• Provided data:
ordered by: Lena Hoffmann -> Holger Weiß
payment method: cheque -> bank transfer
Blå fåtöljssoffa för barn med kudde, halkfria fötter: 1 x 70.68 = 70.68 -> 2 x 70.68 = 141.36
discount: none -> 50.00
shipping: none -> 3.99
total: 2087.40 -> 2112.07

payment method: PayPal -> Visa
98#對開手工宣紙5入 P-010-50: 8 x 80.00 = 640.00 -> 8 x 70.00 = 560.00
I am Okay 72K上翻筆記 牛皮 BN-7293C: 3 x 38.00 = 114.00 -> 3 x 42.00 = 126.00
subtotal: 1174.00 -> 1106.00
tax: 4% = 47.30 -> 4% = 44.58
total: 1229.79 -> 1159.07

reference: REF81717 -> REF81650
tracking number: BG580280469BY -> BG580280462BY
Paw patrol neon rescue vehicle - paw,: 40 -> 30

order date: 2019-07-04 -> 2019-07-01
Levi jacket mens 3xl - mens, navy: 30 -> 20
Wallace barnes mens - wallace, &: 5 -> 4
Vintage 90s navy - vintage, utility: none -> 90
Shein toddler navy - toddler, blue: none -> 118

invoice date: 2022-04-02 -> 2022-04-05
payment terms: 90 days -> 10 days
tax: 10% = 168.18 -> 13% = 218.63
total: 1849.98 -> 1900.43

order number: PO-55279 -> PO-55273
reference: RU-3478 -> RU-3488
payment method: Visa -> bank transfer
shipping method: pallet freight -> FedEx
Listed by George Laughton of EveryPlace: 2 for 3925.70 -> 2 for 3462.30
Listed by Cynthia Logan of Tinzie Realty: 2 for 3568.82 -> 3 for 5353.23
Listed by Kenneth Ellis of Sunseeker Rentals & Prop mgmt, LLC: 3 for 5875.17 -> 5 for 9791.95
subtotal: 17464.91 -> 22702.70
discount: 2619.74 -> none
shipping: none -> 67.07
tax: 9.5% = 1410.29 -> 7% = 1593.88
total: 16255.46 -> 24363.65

• Problem: Whenever a line of the data holds the string "shipping", pick that line out.

• Exercise solution:
shipping: none -> 3.99
shipping method: pallet freight -> FedEx
shipping: none -> 67.07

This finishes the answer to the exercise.